Increasingly, I find that the novels I respond to most strongly are those that create their own seamless reality. I’m not talking here about the meticulous re-creation of a historical period, nor the ‘world-building’ of genre fantasy and science fiction, but something that seems to me more fundamental. I mean those times when the language of fiction unites with its subject: then, there’s nothing between me and the work – and I don’t know how far it might reach.
Here, for example, is Mildew, a short novel by the Mexican writer Paulette Jonguitud (translated by the author from her Spanish original, and now published by the ever-excellent CB Editions). It’s a novel that creeps through you, rather like the mildew which begins growing on its narrator Constanza’s body the day before her daughter’s wedding. I didn’t realise until I started thinking back on the novel just how much it had infected my thoughts. Similarly, when Constanza sees the first spot of mildew, it seems a relatively minor inconvenience:
I don’t like surprises and since the last one had been an affair between my husband and my niece, I was not feeling in the mood for another one (pp. 4-5).
Immediately this remark implies an equivalence between the physical changes that Constanza is experiencing and the events of her life. There’s still more conflation when she describes coming across her husband and niece (also named Constanza):
It was after ten that night. I walked in silence through the dining room. I assumed everyone was upstairs.
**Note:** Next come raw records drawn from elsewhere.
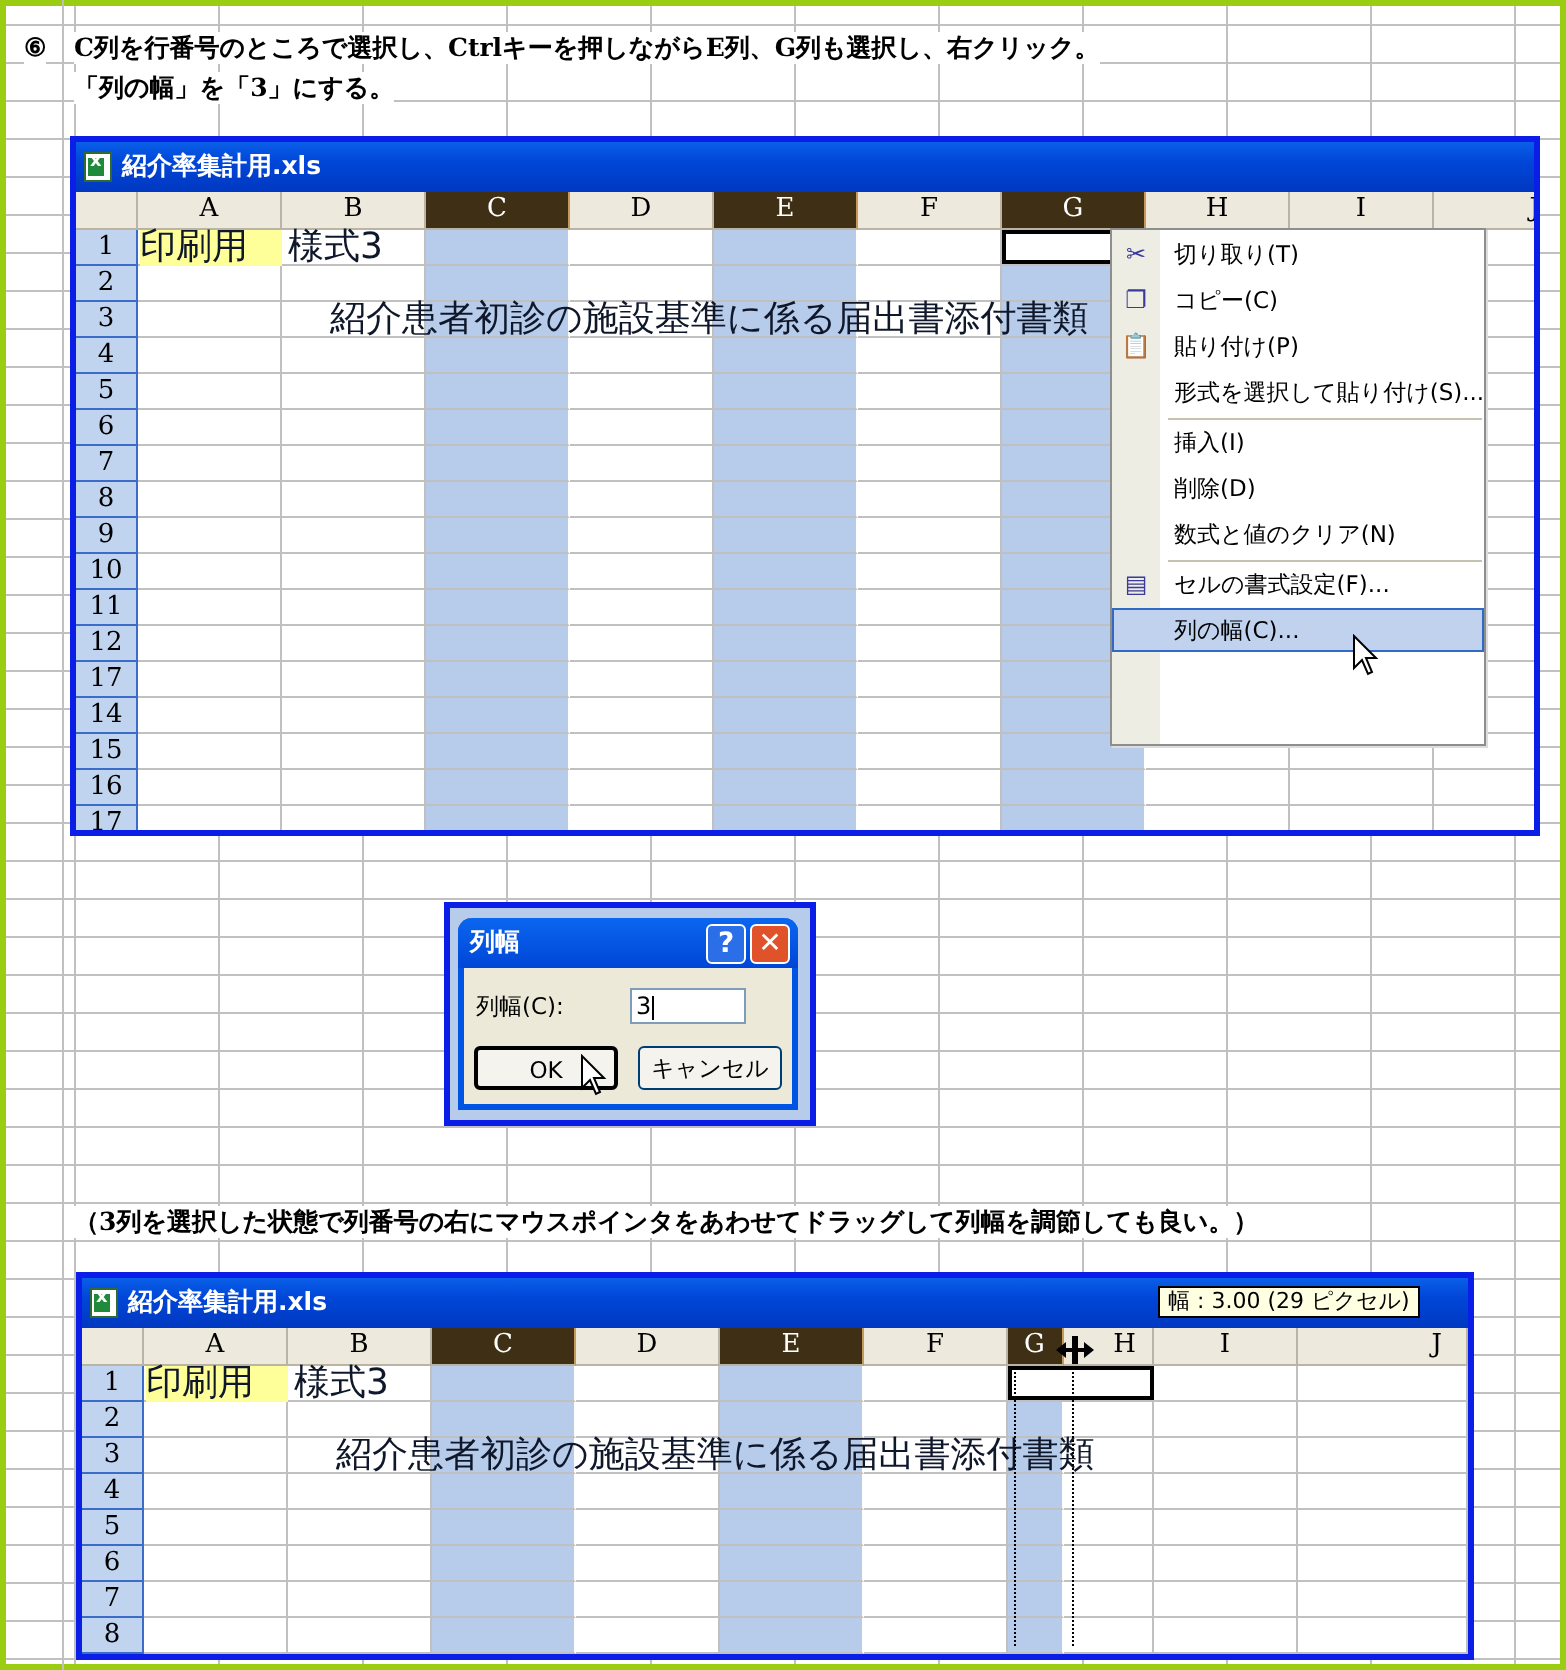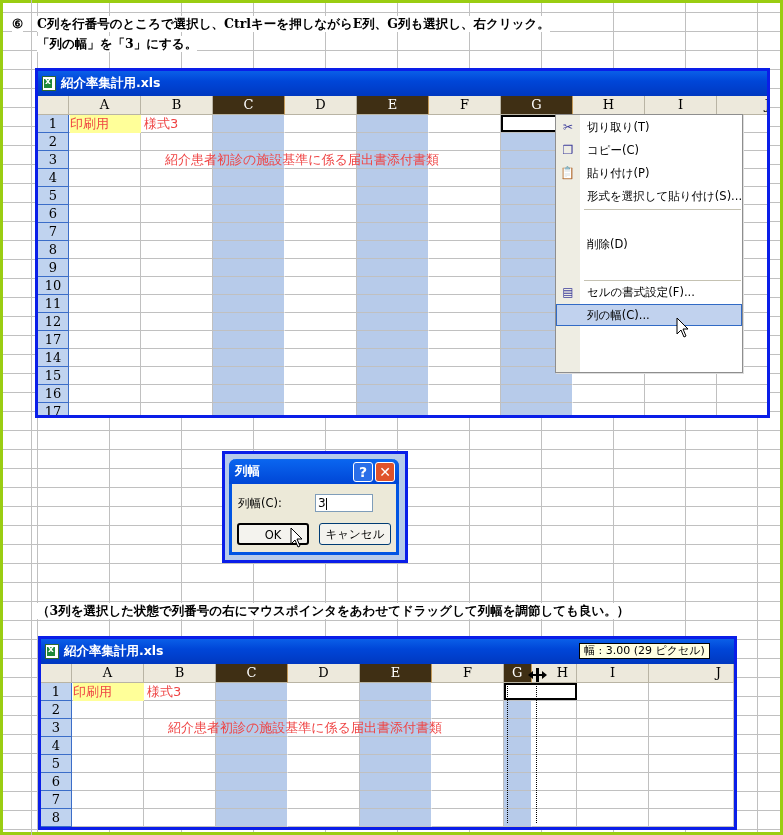--- a/index.html
+++ b/index.html
@@ -15,21 +15,21 @@
 .xlicon{width:14px;height:15px;background:#fff;border:1px solid #2f6a2f;position:relative;margin-right:5px}
 .xlicon:before{content:"";position:absolute;left:1px;top:2px;width:8px;height:9px;background:#1f8a3a}
 .xlicon:after{content:"x";position:absolute;left:2px;top:-1px;font-size:9px;color:#fff;font-weight:bold}
 .grid{position:relative}
 .colhdr{position:absolute;top:0;height:19px;background:#ede9dc;border-right:1px solid #b9b4a4;border-bottom:1px solid #b9b4a4;text-align:center;font-family:"DejaVu Serif",serif;font-size:13px;line-height:18px;color:#000}
 .colhdr.sel{background:#3f2f14;color:#fff;border-right:1px solid #c39a5a}
 .rowhdr{position:absolute;left:0;width:31px;height:18px;background:#c0d3ef;border-bottom:1px solid #3b6dc8;border-right:1px solid #3b6dc8;text-align:center;font-family:"DejaVu Serif",serif;font-size:13px;line-height:18px;color:#000}
 .corner{position:absolute;left:0;top:0;width:31px;height:19px;background:#ede9dc;border-right:1px solid #b9b4a4;border-bottom:1px solid #b9b4a4}
 .cell{position:absolute;border-right:1px solid #c0c0c0;border-bottom:1px solid #c0c0c0;background:#fff}
 .cell.selc{background:#b7cbea;border-right:1px solid #fff}
-.celltxt{position:absolute;font-size:13px;line-height:18px;white-space:nowrap;color:#ef4444}
+.celltxt{position:absolute;font-size:18px;line-height:18px;white-space:nowrap;color:#0f172a}
 .yel{background:#ffff99}
 .menu{position:absolute;left:555px;top:114px;width:188px;height:259px;background:#fff;border:1px solid #8e8e8e;box-shadow:1px 1px 0 #ddd}
 .menu .strip{position:absolute;left:0;top:0;width:24px;height:100%;background:#eeede3}
 .mi{position:absolute;left:0;width:186px;height:22px;font-size:11.5px;line-height:22px;padding-left:31px;white-space:nowrap;color:#000}
 .mi.hl{background:#c1d2ee;border:1px solid #316ac5;line-height:20px;padding-left:30px}
 .mi .ic{position:absolute;left:4px;top:3px;width:16px;height:16px;font-size:12px;line-height:16px;text-align:center;color:#3a3a9a}
 .sep{position:absolute;left:28px;width:157px;height:1px;background:#c5c2b2}
 .dlgframe{position:absolute;left:222px;top:451px;width:186px;height:112px;border:3px solid #0a1ee8;background:#b7cbea}
 .dlg{position:absolute;left:229px;top:459px;width:170px;height:96px;background:#ece9d8;border:3px solid #0054e3;border-top:none;border-radius:7px 7px 0 0}
 .dlgtitle{position:absolute;left:-3px;top:0;width:170px;height:25px;background:linear-gradient(to bottom,#0a66f0,#0046d6);border-radius:7px 7px 0 0;color:#fff;font-weight:bold;font-size:12.5px;line-height:24px;padding-left:6px}
@@ -260,21 +260,23 @@
     </div>
 </div>
 
 <div class="menu">
   <div class="strip"></div>
   <div class="mi" style="top:1px"><span class="ic">✂</span><span>切り取り(T)</span></div>
   <div class="mi" style="top:24px"><span class="ic">❐</span><span>コピー(C)</span></div>
   <div class="mi" style="top:47px"><span class="ic" style="color:#7a6a3a">📋</span><span>貼り付け(P)</span></div>
   <div class="mi" style="top:70px"><span>形式を選択して貼り付け(S)...</span></div>
   <div class="sep" style="top:94px"></div>
+  <div class="mi" style="top:95px"><span>挿入(I)</span></div>
   <div class="mi" style="top:118px"><span>削除(D)</span></div>
+  <div class="mi" style="top:141px"><span>数式と値のクリア(N)</span></div>
   <div class="sep" style="top:165px"></div>
   <div class="mi" style="top:166px"><span class="ic">▤</span><span>セルの書式設定(F)...</span></div>
   <div class="mi hl" style="top:189px"><span>列の幅(C)...</span></div>
 </div>
 <svg style="position:absolute;left:676px;top:317px" width="14" height="22">
     <path d="M1 1 L1 17 L5 13 L8 20 L10 19 L7 12 L12 12 Z" fill="#fff" stroke="#000" stroke-width="1"></path>
   </svg>
 
 <div class="dlgframe"></div>
 <div class="dlg">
And then I found Felipe and Constanza sitting at the table, their heads close together as though they were sharing a secret, a bottle of wine between them. I did not need to see much more. Those few seconds were enough for me to know that I didn’t belong there. The furniture seemed to know I was there and feel ashamed, I heard the table creak and saw the chairs wanting to tip over to one side. The edge of the wine glasses, my glasses, seemed to shrink when touched by those lips (p. 12).
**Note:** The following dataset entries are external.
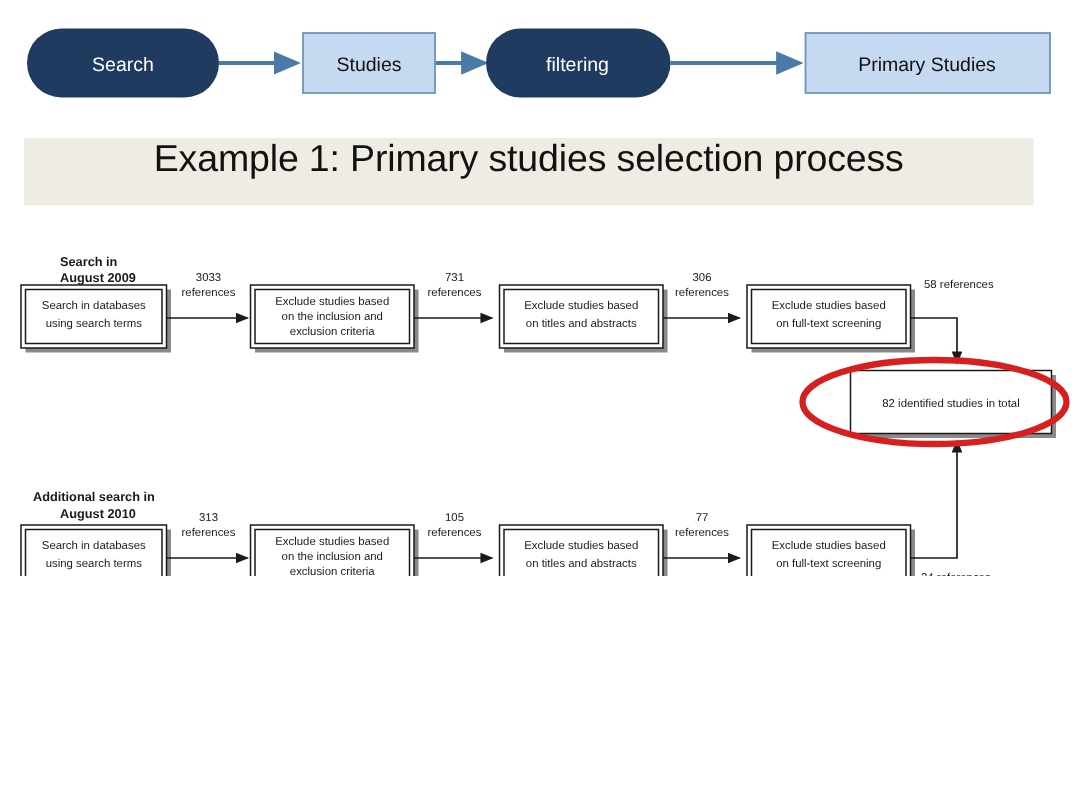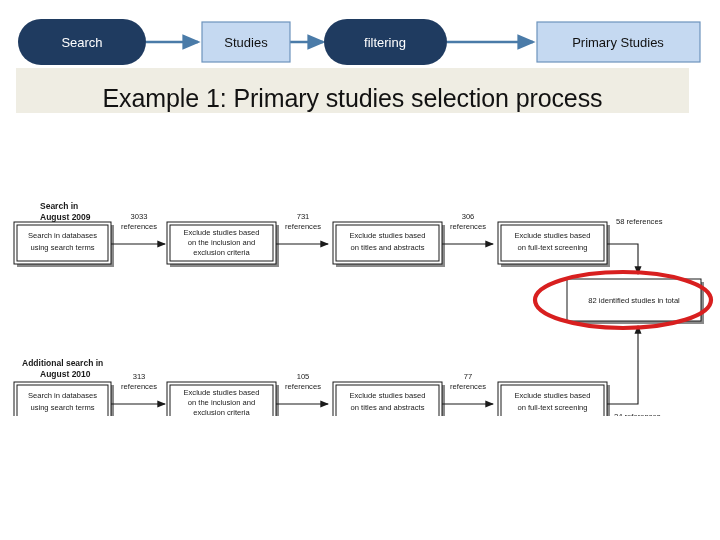--- a/index.html
+++ b/index.html
@@ -31,41 +31,41 @@
   .box-label {
     font-family: "Liberation Sans", sans-serif;
     font-size: 13px;
     fill: #111111;
   }
 
   
   #title-banner {
     position: absolute;
     left: 16px;
-    top: 68px;
+    top: 92px;
     width: 673px;
     height: 45px;
     background: #efede3;
     display: flex;
-    align-items: flex-end;
+    align-items: flex-start;
     justify-content: center;
   }
   #title-text {
     font-family: "Liberation Sans", sans-serif;
     font-size: 25px;
     color: #121212;
     letter-spacing: -0.1px;
     white-space: nowrap;
   }
 
   
   #flowchart {
     position: absolute;
     left: 0;
-    top: 176px;
+    top: 144px;
     width: 608px;
     height: 240px;
   }
   #flowchart svg { display: block; }
 
   .fc-heading {
     font-family: "Liberation Sans", sans-serif;
     font-size: 8.5px;
     font-weight: bold;
     fill: #1a1a1a;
This paragraph brings in memory, the physical space of Constanza’s house, and (perhaps faulty, but who’s to say?) perception. Mildew’s narrator ranges far and wide through past and present, all without leaving the house – but there’s something claustrophobic about the experience of reading all this range. Maybe it’s the knowledge of how precarious it all is: Constanza makes no secret of how fallible her memory can be; there’s plenty that she doesn’t know, for example about her niece as a person; then there are her visions, such as the mirrors that reflect old memories and occasionally talk back.
There’s no room here for the safely real to end and the imaginary to begin; this is what we feel too as we read Mildew, and start to wonder what sort of grip Constanza has on her own space, her own story. And we might wonder that with dread, because we sense that, when Constanza’s grip loosens, ours can only do likewise.